Belonging is the only thing that breaks the huddle. When the sheep trust the Shepherd, they don’t need the physical pressure of the mass to feel secure. They can breathe. They can spread out across the pasture, occupying their own space, because their safety isn’t found in the “pile-up” of the crowd. Safety, security and stability is in the eye of the Shepherd.

An Ancient Seed

This is the kind of breathing room I remember trying to nurture. It’s why I still grieve the loss of that small church community. Not because it was flawless (hardly), but because it showed signs of what belonging can feel like when it’s not conditioned on performance. It was a space where the “huddle” could finally break. Honestly, I don’t have the energy to simply recreate it. Besides, the landscape has shifted, and I think the forms of church community would be different now.

Long before algorithms and platforms, human beings gathered around tables and fires. They told stories and carried one another’s burdens. Familiar relationships formed slowly and patiently. Because presence preceded polish, they belonged before they performed.

The seed of that kind of belonging is older than any digital design scaled for speed and immediacy. I don’t know what it looks like now. I can’t draft a blueprint for it. Instead, for now, I linger with it – like an ancient seed held in open hands, waiting for soil that can receive it.

Perhaps the first step isn’t innovation, but remembrance:

  1. Remember that belonging doesn’t require diminishing the self.
  2. Remember that performance isn’t the admission price for presence.
  3. Remember that fitting in is thinner than being known.
  4. Remember that familiarity is a gift but relationships need expressed gratitude to thrive.

Practical Application: Testing the Soil of Belonging

If science says our responses and actions are about 90% autopilot, it’s rather clear we can’t simply “will” ourselves into anything. We can’t stop fitting in and we can’t force ourselves into belonging. However, we can use our agency to introduce small “glitches” into the performance environment. Here are a few ways to begin:

1. The “Unedited” Minute In your next face-to-face conversation, notice the urge to “calibrate” your tone to match the other person. Try, for just a minute, to say exactly what you think without the “social polish.” Don’t be a jerk just for the sake of it – just be unedited. Notice if you feel discomfort or downright panic inside. 😄

2. The “Digital Fast” from Approval The next time you feel a strong impulse to “signal” your alignment with a group online (a like, a share, a comment), wait 5 minutes. Ask yourself: “Am I doing this because I truly believe it, or because I’m trying to stay in the center of the huddle?” Often, the most realistic act of belonging is the choice to stay silent and secure in your own space.

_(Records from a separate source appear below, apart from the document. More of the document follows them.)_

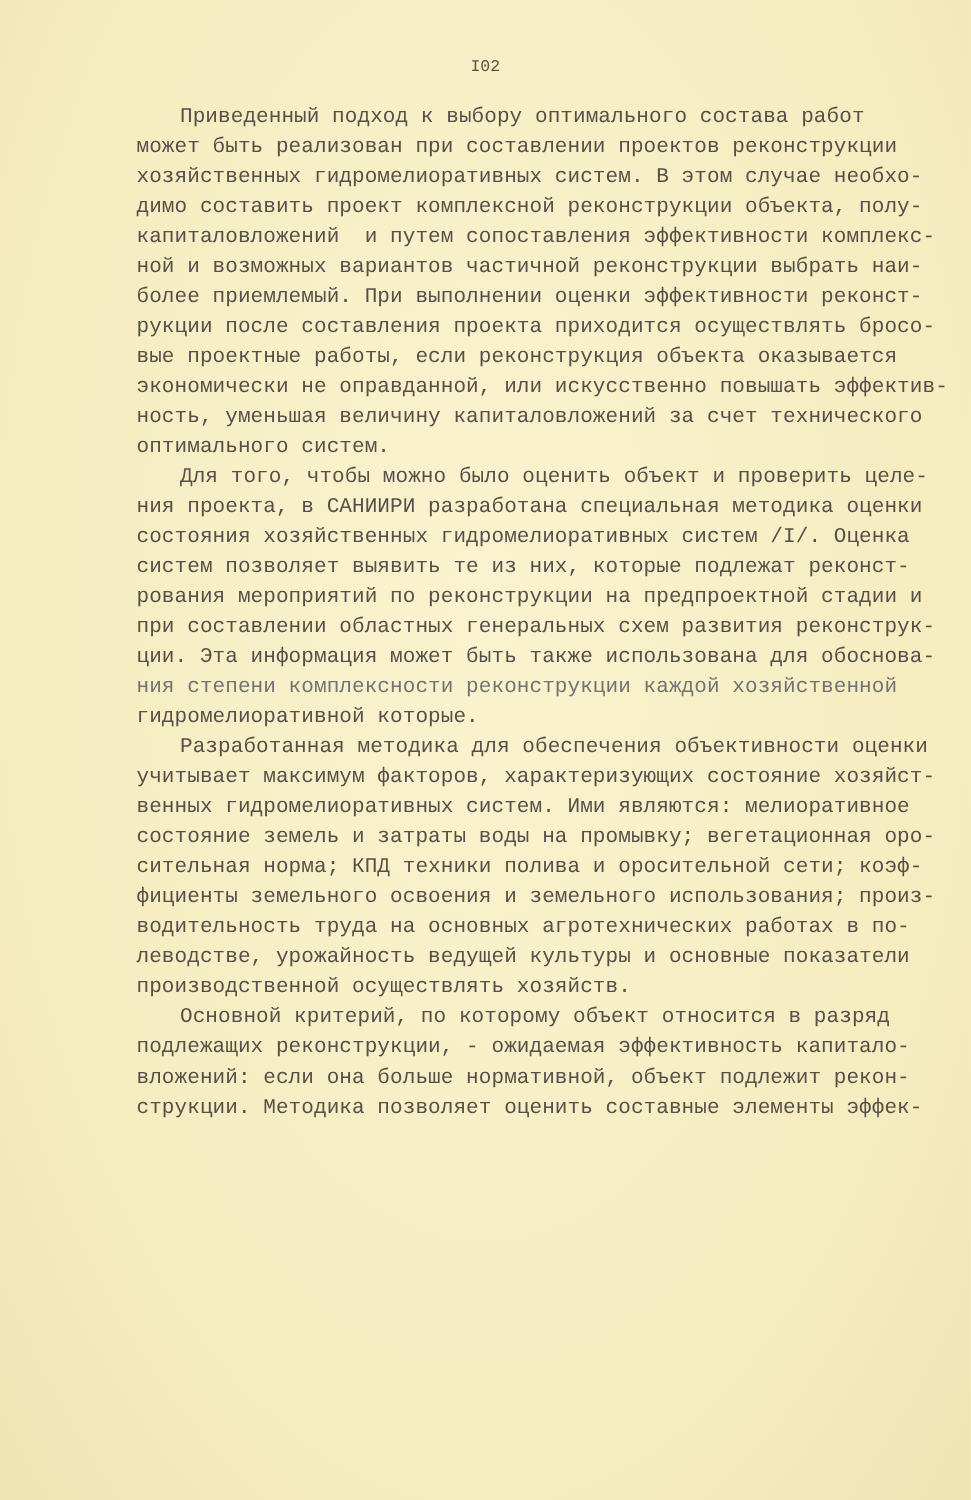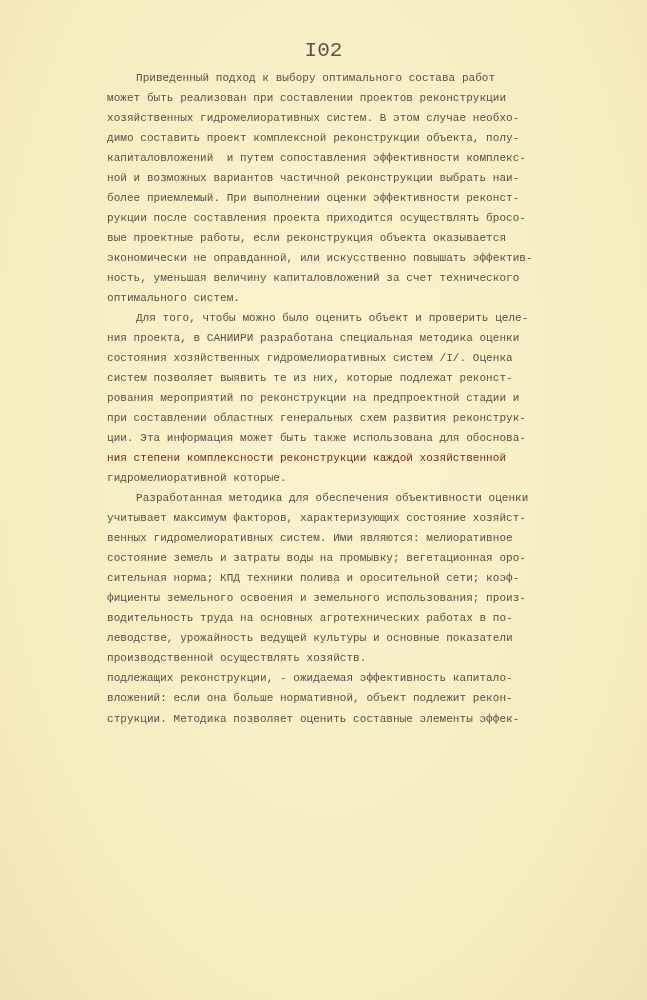--- a/index.html
+++ b/index.html
@@ -7,33 +7,32 @@
     width: 647px; height: 1000px; overflow: hidden;
     background: #f7efc4;
     background-image: radial-gradient(ellipse at 50% 40%, #faf3cf 0%, #f5ecbf 70%, #efe3b3 100%);
     position: relative;
   }
   .page { position: absolute; left: 0; top: 0; width: 647px; height: 1000px; }
   .page-number {
     position: absolute; left: 0; width: 647px; top: 39px;
     text-align: center;
     font-family: "Liberation Mono", "DejaVu Sans Mono", monospace;
-    font-size: 21px; color: #5d5346; letter-spacing: 0px;
+    font-size: 11px; color: #5d5346; letter-spacing: 0px;
   }
   .body-text {
     position: absolute; left: 91px; top: 68px; width: 520px;
     font-family: "Liberation Mono", "DejaVu Sans Mono", monospace;
-    font-size: 11px; line-height: 20.03px;
+    font-size: 14px; line-height: 20.03px;
     color: #56504a;
     letter-spacing: 0.05px;
-    margin-left: 16px;
   }
   .line { display: block; white-space: pre; height: 20.03px; }
   .line.indent { padding-left: 29px; }
-  .line.dark { color: #7f1d1d; }
+  .line.dark { color: #737373; }
 </style>
 </head>
 <body>
 
 <div class="page">
   <div class="page-number">I02</div>
 
   <div class="body-text">
 
     <span class="line indent">Приведенный подход к выбору оптимального состава работ</span>
@@ -62,17 +61,18 @@
     <span class="line indent">Разработанная методика для обеспечения объективности оценки</span>
     <span class="line">учитывает максимум факторов, характеризующих состояние хозяйст-</span>
     <span class="line">венных гидромелиоративных систем. Ими являются: мелиоративное</span>
     <span class="line">состояние земель и затраты воды на промывку; вегетационная оро-</span>
     <span class="line">сительная норма; КПД техники полива и оросительной сети; коэф-</span>
     <span class="line">фициенты земельного освоения и земельного использования; произ-</span>
     <span class="line">водительность труда на основных агротехнических работах в по-</span>
     <span class="line">леводстве, урожайность ведущей культуры и основные показатели</span>
     <span class="line">производственной осуществлять хозяйств.</span>
 
+    <span class="line indent">Основной критерий, по которому объект относится в разряд</span>
     <span class="line">подлежащих реконструкции, - ожидаемая эффективность капитало-</span>
     <span class="line">вложений: если она больше нормативной, объект подлежит рекон-</span>
     <span class="line">струкции. Методика позволяет оценить составные элементы эффек-</span>
   </div>
 </div>
 
 </body></html>

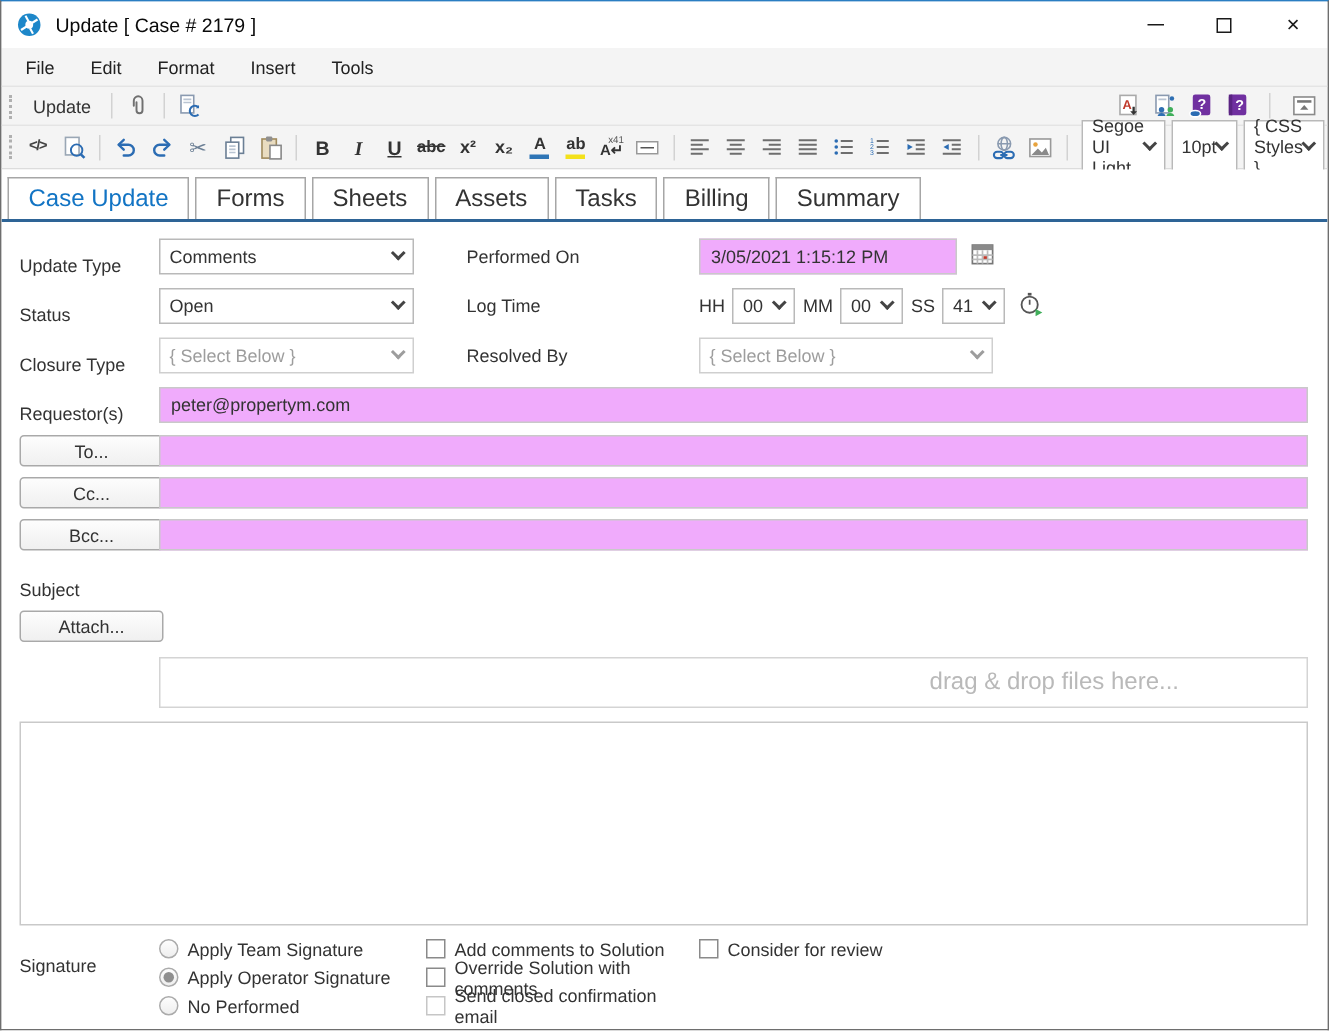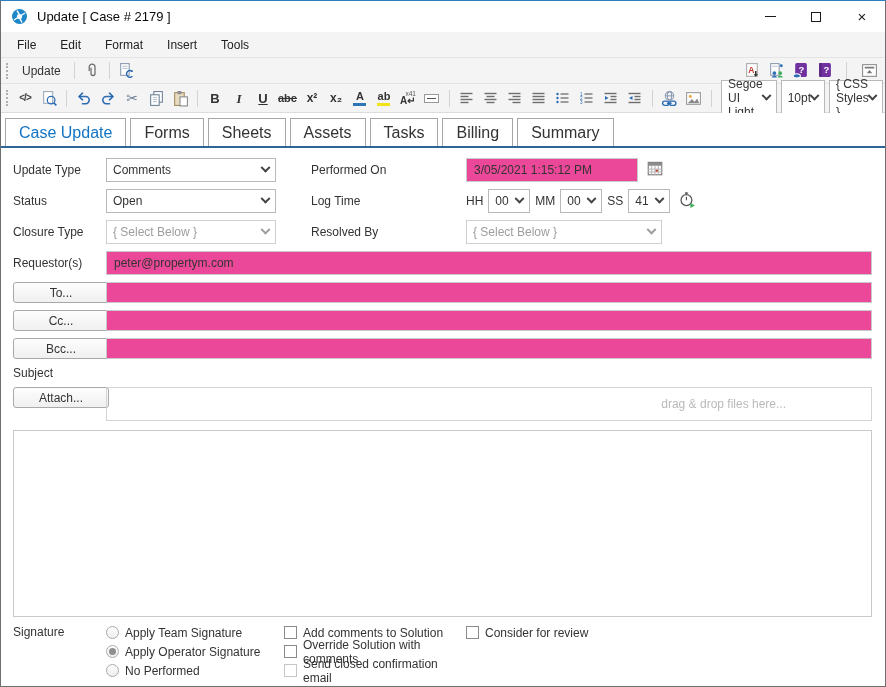--- a/index.html
+++ b/index.html
@@ -50,37 +50,37 @@
   .selectbox .chev { margin-left: auto; width: 7px; height: 7px; border-right: 2px solid #444; border-bottom: 2px solid #444; transform: rotate(45deg) translate(-2px,-2px); flex: 0 0 auto; }
   .toolbar .selectbox { margin-left: 4px; }
   
   .tabbar { background: #fff; padding: 5px 4px 0 4px; flex: 0 0 auto; border-bottom: 2px solid #2e6496; }
   .tabs { display: flex; gap: 4px; }
   .tab { border: 1px solid #a6a6a6; border-bottom: none; background: #fff; font-size: 16px; color: #333; padding: 5px 13px 4px 13px; }
   .tab.active { color: #1274c4; }
   
   .content { flex: 1 1 auto; background: #fff; padding: 10px 13px 4px 12px; display: flex; flex-direction: column; overflow: hidden; }
   .frow { display: flex; align-items: center; margin-bottom: 7px; flex: 0 0 auto; }
-  .flabel { width: 93px; font-size: 12px; color: #333; flex: 0 0 auto; }
+  .flabel { width: 93px; font-size: 12px; color: #333; flex: 0 0 auto; margin-top: 12px; }
   .ctrl1 { width: 170px; flex: 0 0 auto; }
   .flabel2 { width: 155px; margin-left: 35px; font-size: 12px; color: #333; flex: 0 0 auto; }
   .selectbox.form { height: 24px; }
   .selectbox.disabled { color: #9d9d9d; border-color: #cfcfcf; }
   .selectbox.disabled .chev { border-color: #9d9d9d; }
-  .textinput { background: #ec4899; border: 1px solid #c9c9c9; height: 24px; display: flex; align-items: center; padding: 0 7px; font-size: 12px; color: #333; }
+  .textinput { background: #f0abfc; border: 1px solid #c9c9c9; height: 24px; display: flex; align-items: center; padding: 0 7px; font-size: 12px; color: #333; }
   .date-input { width: 172px; flex: 0 0 auto; }
   .iconbtn24 { width: 26px; height: 24px; margin-left: 4px; display: flex; align-items: center; justify-content: center; }
   .timelbl { font-size: 12px; color: #333; margin: 0 5px; }
   .timesel { width: 42px; height: 24px; flex: 0 0 auto; }
   .resolved-sel { width: 196px; flex: 0 0 auto; }
   .fullinput { flex: 1 1 auto; }
   .gbtn { width: 96px; height: 21px; background: linear-gradient(#fdfdfd,#f0f0f0); border: 1px solid #a9a9a9; border-radius: 3px; font-size: 12px; color: #333; display: flex; align-items: center; justify-content: center; flex: 0 0 auto; }
   .btncol { width: 93px; flex: 0 0 auto; display: flex; }
   .addrinput { flex: 1 1 auto; height: 21px; }
-  .dropzone { flex: 1 1 auto; height: 34px; border: 1px solid #d4d4d4; display: flex; align-items: center; justify-content: flex-end; padding-right: 85px; font-size: 12px; color: #b9b9b9; }
+  .dropzone { flex: 1 1 auto; height: 34px; border: 1px solid #d4d4d4; display: flex; align-items: center; justify-content: flex-end; padding-right: 85px; font-size: 16px; color: #b9b9b9; margin-top: 31px; }
   .attachrow { align-items: flex-start; }
   .editor { flex: 1 1 auto; border: 1px solid #c9c9c9; margin: 2px 0 6px 0; background: #fff; }
   
   .sig { display: flex; flex: 0 0 auto; padding-bottom: 2px; }
   .sigcol { display: flex; flex-direction: column; }
   .sigcol.radios { width: 178px; }
   .sigcol.checks1 { width: 182px; }
   .sigrow { display: flex; align-items: center; height: 19px; font-size: 12px; color: #333; }
   .radio { width: 13px; height: 13px; border: 1px solid #ababab; border-radius: 50%; background: linear-gradient(#fdfdfd,#eee); margin-right: 6px; flex: 0 0 auto; position: relative; }
   .radio.sel::after { content: ""; position: absolute; left: 2px; top: 2px; width: 7px; height: 7px; border-radius: 50%; background: #8f8f8f; }

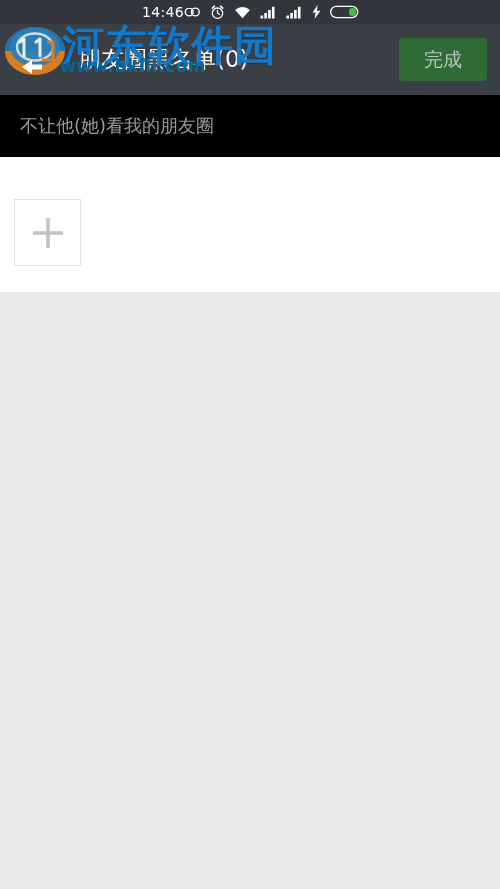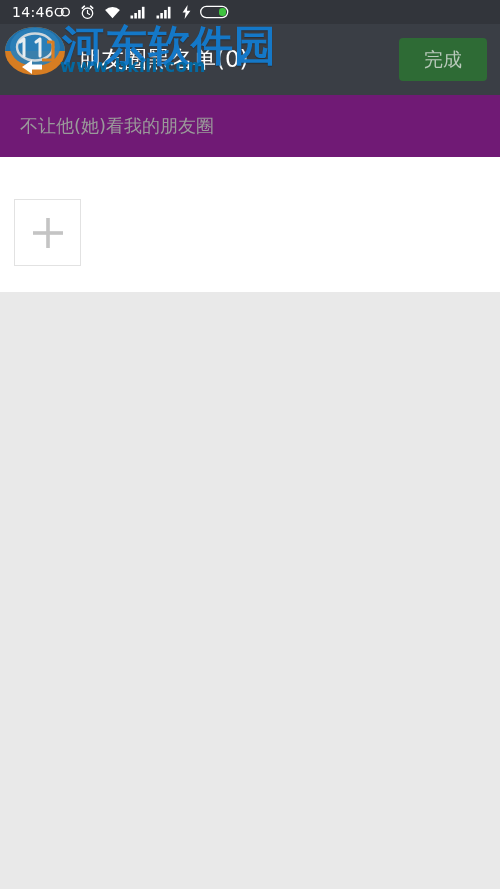--- a/index.html
+++ b/index.html
@@ -26,21 +26,21 @@
 
   
   #status-bar {
     position: absolute;
     top: 0; left: 0;
     width: 500px;
     height: 24px;
     background: #32353b;
     display: flex;
     align-items: center;
-    justify-content: flex-start;
+    justify-content: center;
     padding: 0 10px 0 12px;
     box-sizing: border-box;
     z-index: 30;
   }
   #status-clock {
     color: #ffffff;
     font-size: 14px;
     letter-spacing: 0.3px;
     line-height: 24px;
   }
@@ -134,21 +134,21 @@
     letter-spacing: 0.5px;
     white-space: nowrap;
   }
 
   
   #section-header {
     position: absolute;
     top: 95px; left: 0;
     width: 500px;
     height: 62px;
-    background: #701a75;
+    background: #000000;
     box-sizing: border-box;
   }
   #section-header-label {
     position: absolute;
     left: 20px;
     top: 0;
     height: 62px;
     line-height: 62px;
     color: #9a9a9a;
     font-size: 18px;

3. The Gratitude Bridge As the article mentions, to avoid cheapening a relationship, familiarity needs expressed gratitude for the relationship to thrive. Reach out to one person who “knows” you – doubts, inconsistencies, and all. Tell them: “I appreciate that I don’t have to perform when I’m with you.” Naming what it is about the person that makes you feel like you matter strengthens the banks of belonging against the pressure to fit in.

The hunger for belonging isn’t weakness. It’s woven into us. We’re living souls, not a shell containing isolated fragments. We don’t only want objects or opinions; we desire communion.

The question isn’t whether we will seek belonging. The real question is whether we will twist ourselves to find it – or cultivate spaces where it’s given as a gift.

The forms may change. The scale may be smaller and slower. But the seed remains ancient. And perhaps that’s enough for now.